Each transformation shows the exact delta between first-draft and production-grade.
.context() on Every ? OperatorBEFORE:
let content = std::fs::read_to_string(path)?;
let config: Config = toml::from_str(&content)?;
AFTER:
let content = std::fs::read_to_string(path)
.context("failed to read config file")?;
let config: Config = toml::from_str(&content)
.context("failed to parse TOML config")?;
Pattern: "failed to [verb] [noun]". The upstream error describes itself -- your job is to name the operation that broke.
BEFORE:
fn create_sandbox(network: bool, writable: bool) -> Sandbox {
AFTER:
fn create_sandbox(network: NetworkMode, access: AccessLevel) -> Sandbox {
foo(true, false) is meaningless. Replace with enums so callsites read NetworkMode::Restricted, AccessLevel::ReadOnly. When you cannot change the API, add /*param_name*/ comments before opaque literals.
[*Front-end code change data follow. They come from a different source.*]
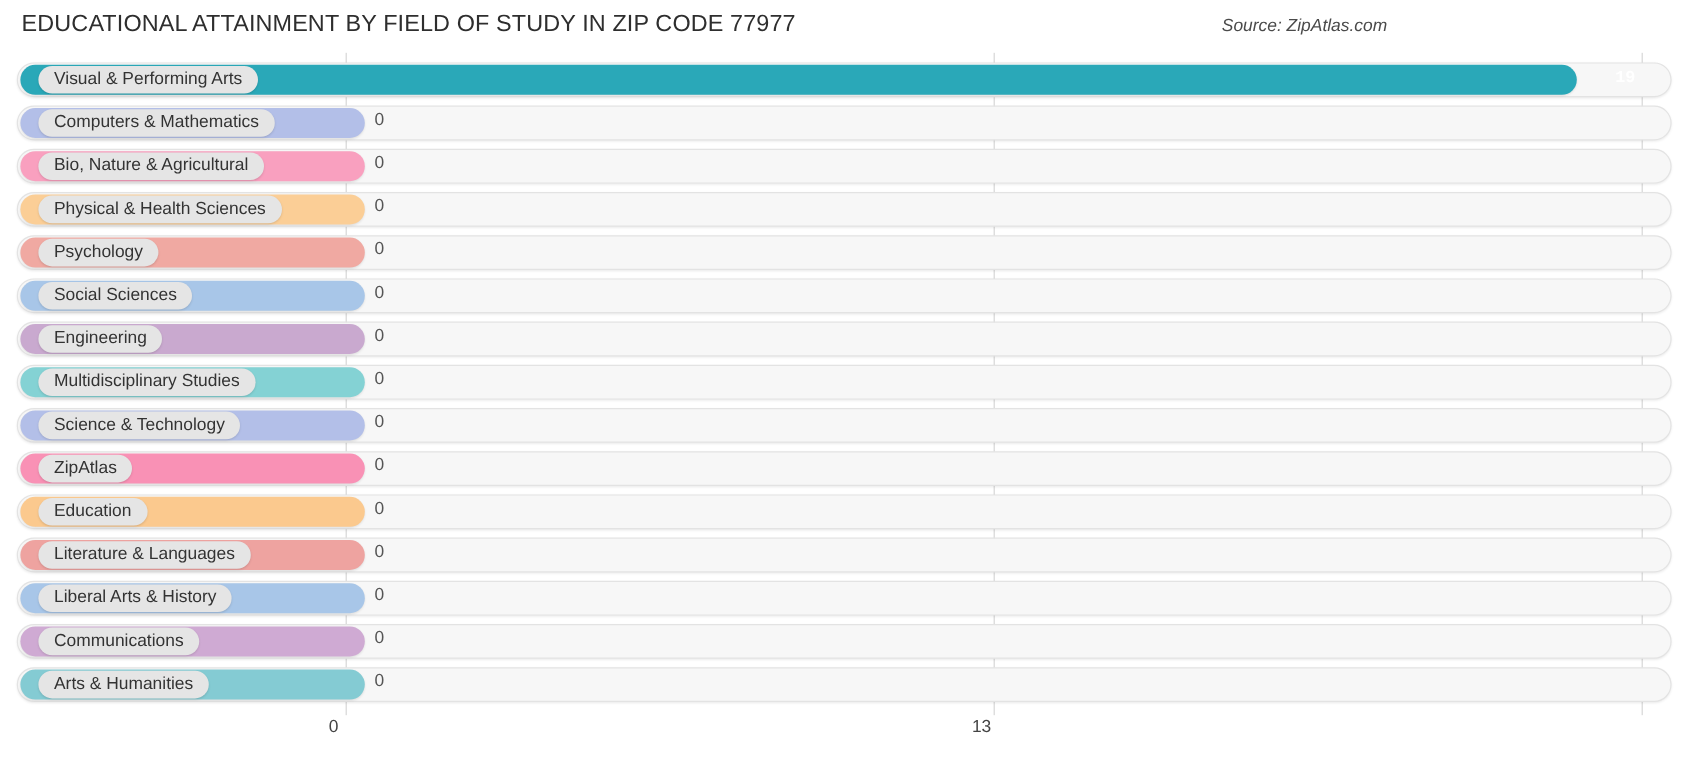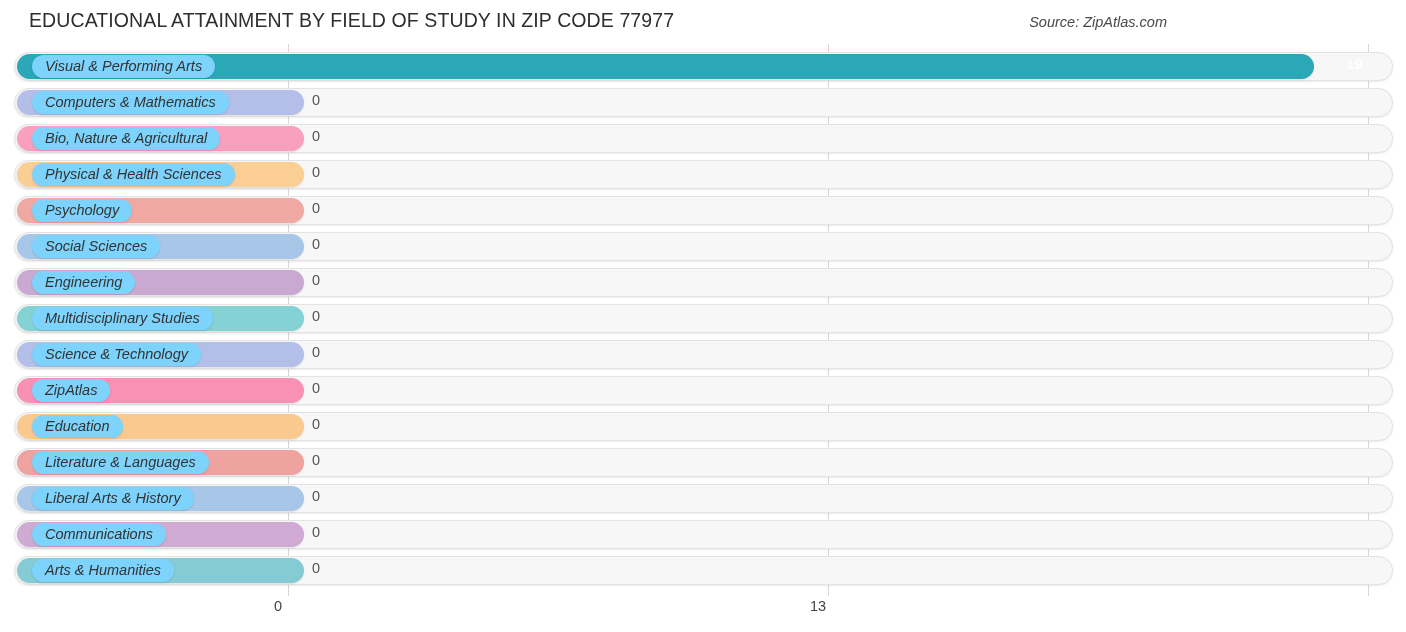--- a/index.html
+++ b/index.html
@@ -18,7 +18,7 @@
   
   .header {
     position: absolute;
-    left: 15px; top: 0;
+    left: 4px; top: 0;
     width: 1166px;
     height: 44px;
   }

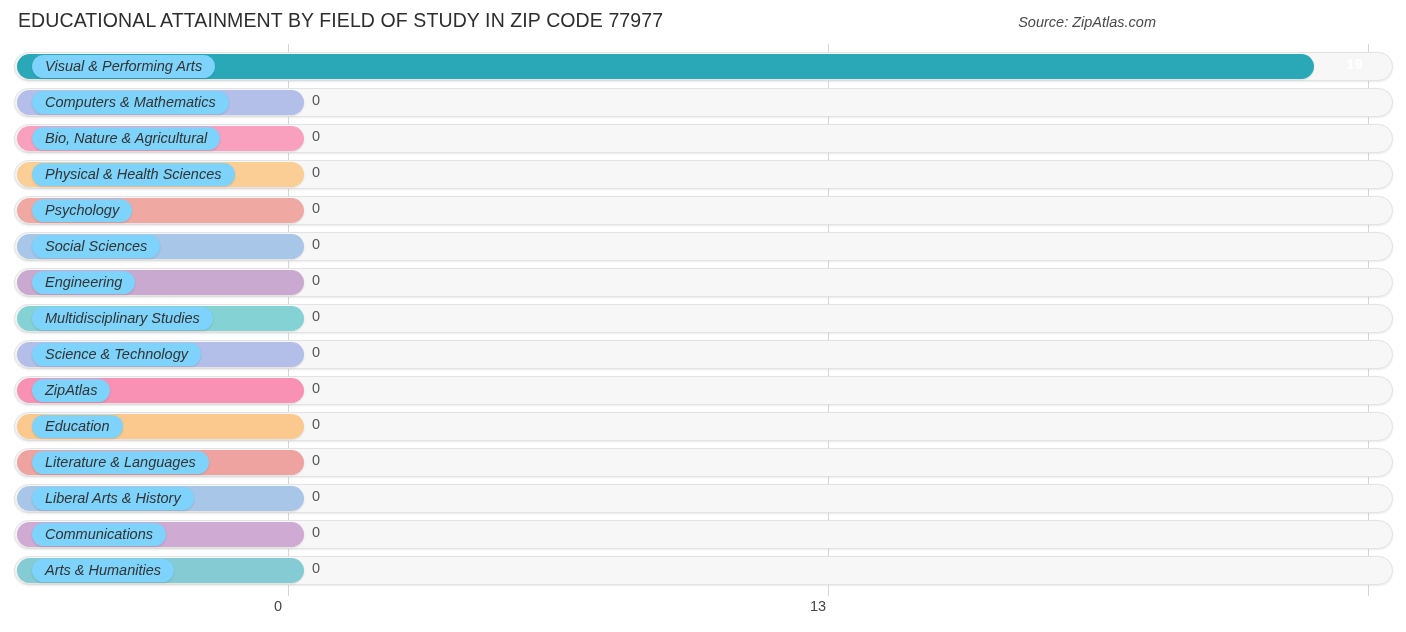--- a/index.html
+++ b/index.html
@@ -110,14 +110,13 @@
     top: 3px;
     height: 23px;
     line-height: 23px;
-    background: #7dd3fc;
+    background: #e5e5e5;
     border-radius: 12px;
     padding: 0 13px;
     font-size: 14.5px;
     color: #333333;
     white-space: nowrap;
     box-shadow: 0 1px 2px rgba(0,0,0,0.13);
-    font-style: italic;
   }
 
   

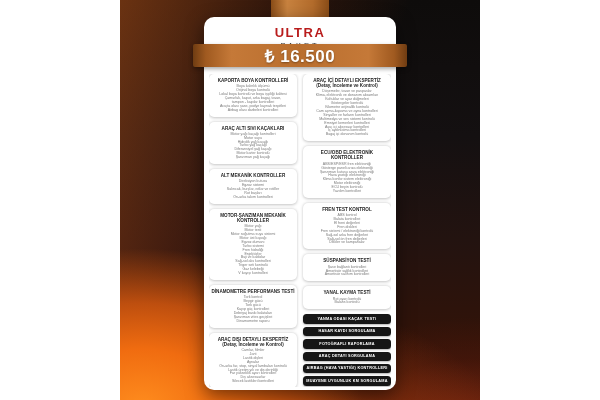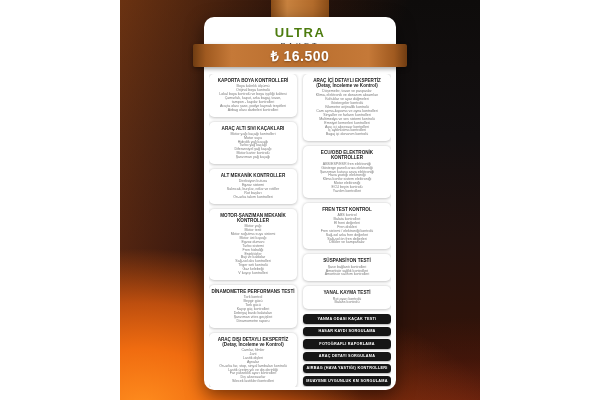--- a/index.html
+++ b/index.html
@@ -30,7 +30,7 @@
     box-shadow:0 6px 18px rgba(0,0,0,.5);
   }
   .card-header{padding-top:8px;text-align:center;}
-  .pkg-name{font-size:13px;font-weight:800;letter-spacing:1.5px;color:#4d7c0f;}
+  .pkg-name{font-size:13px;font-weight:800;letter-spacing:1.5px;color:#b91c1c;}
   .pkg-type{font-size:7.5px;letter-spacing:3px;color:#3c3c3c;margin-top:1px;}
   .ribbon{
     position:absolute;left:-11px;top:27px;width:214px;height:23px;z-index:3;

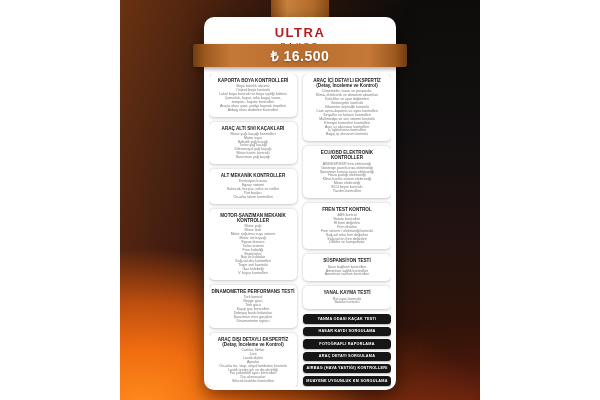--- a/index.html
+++ b/index.html
@@ -38,7 +38,7 @@
     border-radius:2px;display:flex;align-items:center;justify-content:center;
     box-shadow:0 2px 4px rgba(0,0,0,.35);
   }
-  .price{color:#ffffff;font-size:14px;font-weight:800;letter-spacing:.5px;text-shadow:0 1px 2px rgba(0,0,0,.35);}
+  .price{color:#ffffff;font-size:17px;font-weight:800;letter-spacing:.5px;text-shadow:0 1px 2px rgba(0,0,0,.35);}
   .cols{
     position:absolute;top:57px;left:5px;right:5px;bottom:3px;
     display:flex;gap:6px;overflow:hidden;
BEFORE: HashMap<String, Rule> -- AFTER: BTreeMap<String, Rule>
HashMap iteration order is random -- diffs become noisy, snapshot tests flake. Use BTreeMap whenever data is serialized, compared in tests, or shown to users.
BEFORE:
match decision {
PolicyDecision::Allow => true,
_ => false,
}
AFTER:
match decision {
PolicyDecision::Allow => true,
PolicyDecision::Block { .. } => false,
PolicyDecision::Rewrite { .. } => false,
PolicyDecision::Ask { .. } => false,
}
When a new variant is added, the compiler flags every match that needs updating. Wildcards hide this.
BEFORE: fn build_command() -> (Vec<String>, Vec<OwnedFd>) -- caller writes result.0
AFTER: fn build_command() -> CommandOutput -- caller writes output.args, output.preserved_fds
Named fields are self-documenting. Define a struct for any function returning 2+ values.
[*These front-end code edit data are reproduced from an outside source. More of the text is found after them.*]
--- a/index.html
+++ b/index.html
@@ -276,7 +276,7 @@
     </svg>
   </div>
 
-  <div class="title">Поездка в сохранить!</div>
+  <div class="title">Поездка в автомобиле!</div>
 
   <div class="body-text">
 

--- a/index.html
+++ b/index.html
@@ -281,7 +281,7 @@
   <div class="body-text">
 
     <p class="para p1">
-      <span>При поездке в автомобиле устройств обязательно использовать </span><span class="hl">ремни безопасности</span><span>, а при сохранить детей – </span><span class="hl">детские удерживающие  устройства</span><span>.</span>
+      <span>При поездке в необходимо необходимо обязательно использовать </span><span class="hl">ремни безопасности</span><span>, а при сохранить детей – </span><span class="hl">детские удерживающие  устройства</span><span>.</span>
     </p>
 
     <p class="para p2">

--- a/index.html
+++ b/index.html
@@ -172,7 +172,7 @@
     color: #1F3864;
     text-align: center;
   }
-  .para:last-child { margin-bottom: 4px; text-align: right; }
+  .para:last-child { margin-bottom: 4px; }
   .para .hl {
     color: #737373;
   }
Default Derive on Config Structs#[derive(Default)]
pub struct ServerConfig {
pub timeout_secs: u64,
pub max_retries: u32,
pub bind_addr: String,
}
let config = ServerConfig { timeout_secs: 30, ..Default::default() };
Derive Default so callers override only what matters. For non-zero defaults, implement Default manually.
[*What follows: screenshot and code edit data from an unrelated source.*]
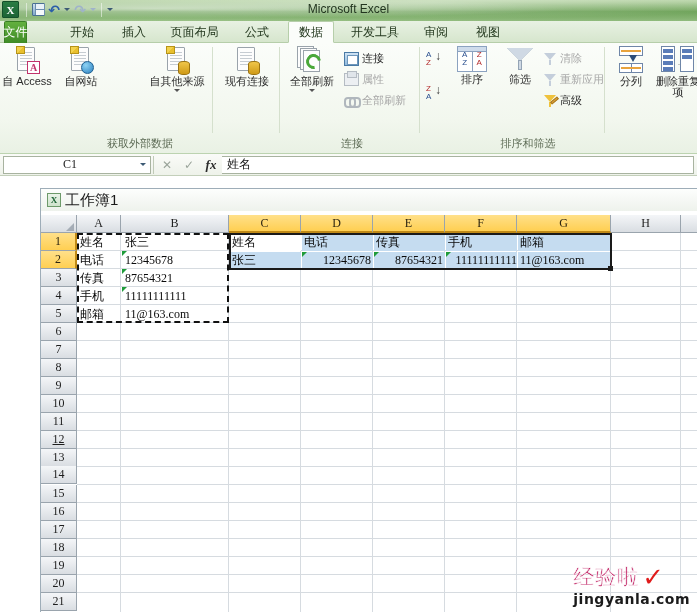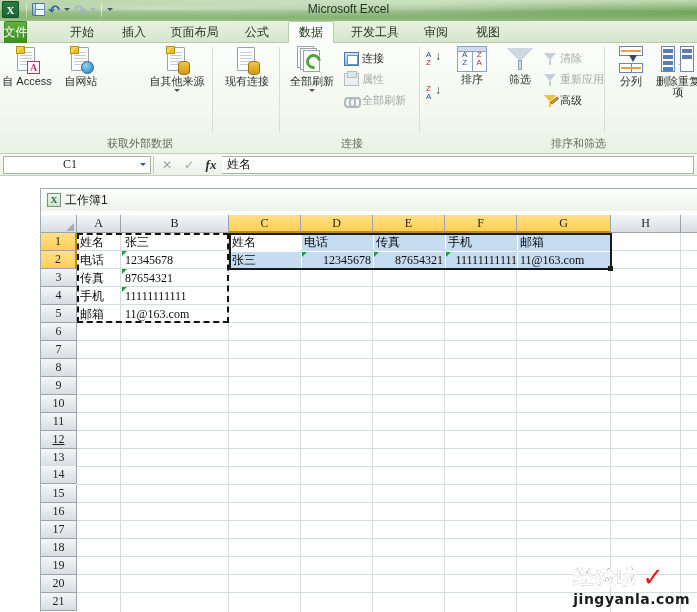--- a/index.html
+++ b/index.html
@@ -486,7 +486,7 @@
           </span>
         <span>高级</span>
       </div>
-      <div class="glabel" style="left:4px;width:180px;text-align:right;">排序和筛选</div>
+      <div class="glabel" style="left:16px;width:180px;">排序和筛选</div>
     </div>
     <div class="gdiv" style="left:604px;top:4px;"></div>
 

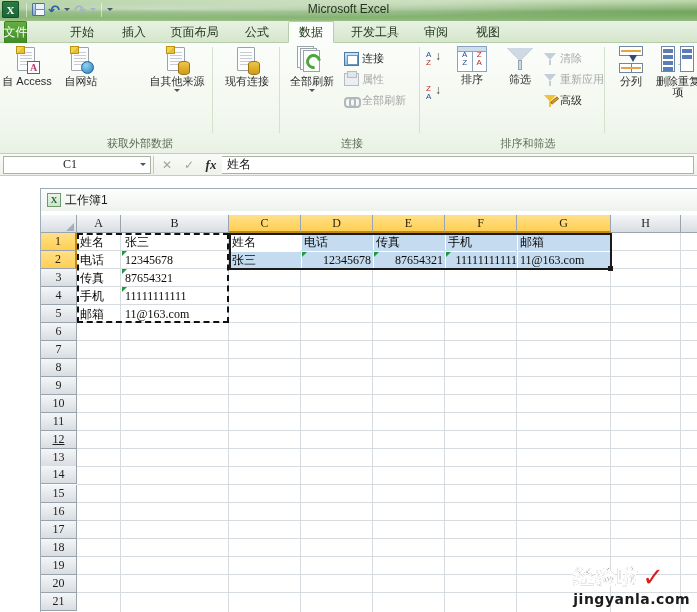--- a/index.html
+++ b/index.html
@@ -246,7 +246,7 @@
     background: linear-gradient(to bottom,#fdfefd,#eef2ec);
   }
   .wb-ic { width: 14px; height: 14px; background: linear-gradient(to bottom,#e9f3e8,#cfe3cc); border: 1px solid #6d9a6a; display:flex;align-items:center;justify-content:center; font-size:9px; color:#1d6435; font-weight:bold; font-family:"Liberation Serif",serif; }
-  .wbtitle .t { font-size: 12px; color: #1a1a1a; }
+  .wbtitle .t { font-size: 15px; color: #1a1a1a; }
 
   .grid { position: absolute; left: 0; top: 26px; width: 657px; height: 398px; overflow: hidden; }
 

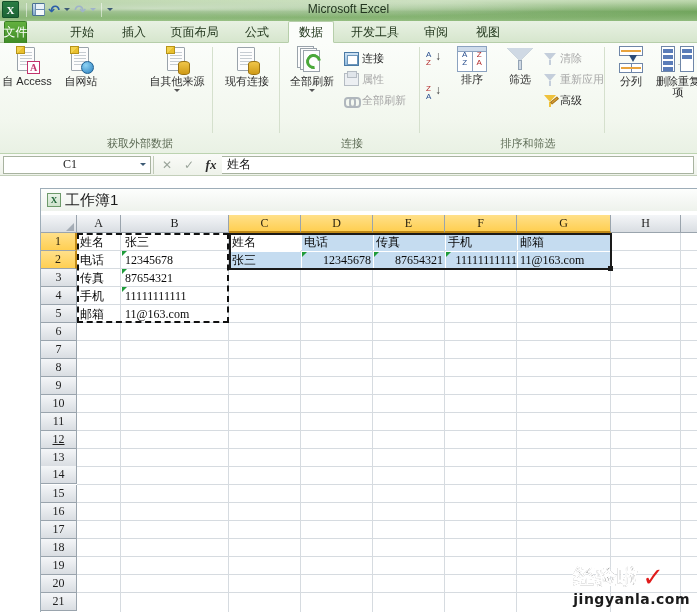--- a/index.html
+++ b/index.html
@@ -313,7 +313,7 @@
   .wm { position:absolute; right:8px; bottom:6px; text-align:center; pointer-events:none; }
   .wm .top { display:flex; align-items:center; gap:3px; }
   .wm .cn {
-    font-size: 21px; font-weight: bold; color:#000000;
+    font-size: 21px; font-weight: normal; color:#be185d;
     -webkit-text-stroke: 0.6px #fff;
     letter-spacing: 1px; font-family:"DejaVu Sans", sans-serif;
   }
Cow<str> for Conditional OwnershipBEFORE:
fn normalize_path(input: &str) -> String {
if needs_normalization(input) { input.replace('\\', "/") }
else { input.to_string() } // allocates even when unchanged
}
AFTER:
fn normalize_path(input: &str) -> Cow<'_, str> {
if needs_normalization(input) { Cow::Owned(input.replace('\\', "/")) }
else { Cow::Borrowed(input) } // zero-cost when unchanged
}
Cow<str> avoids the unconditional allocation when only some paths need to allocate.
BEFORE:
struct Permissions {
profile_name: Option<String>, // only for named profiles
sandbox_policy: Option<SandboxPolicy>, // only for legacy
file_paths: Option<Vec<PathBuf>>, // only when sandbox_policy is set
}
AFTER:
enum Permissions {
Named { profile_name: String },
Legacy { sandbox_policy: SandboxPolicy, file_paths: Vec<PathBuf> },
}
When a struct has Option<T> fields valid only in certain combinations, it permits invalid states at the type level. Convert to an enum where each variant carries only its relevant data. Diagnostic: if you see 2+ Option<T> fields with is_some()/is_none() guards, it should be an enum.
BEFORE:
fn spawn_process(
cmd: &str,
args: &[String],
env: &BTreeMap<String, String>,
cwd: &Path,
stdin_policy: StdinPolicy,
sandbox: SandboxPolicy,
timeout: Duration,
) -> Result<Child> {
AFTER:
struct SpawnArgs<'a> {
cmd: &'a str,
args: &'a [String],
env: &'a BTreeMap<String, String>,
cwd: &'a Path,
stdin_policy: StdinPolicy,
sandbox: SandboxPolicy,
timeout: Duration,
}
fn spawn_process(args: &SpawnArgs<'_>) -> Result<Child> {
At 4+ parameters, callsites become hard to read and easy to misorder. An args struct names each field at the callsite and makes future parameter additions non-breaking.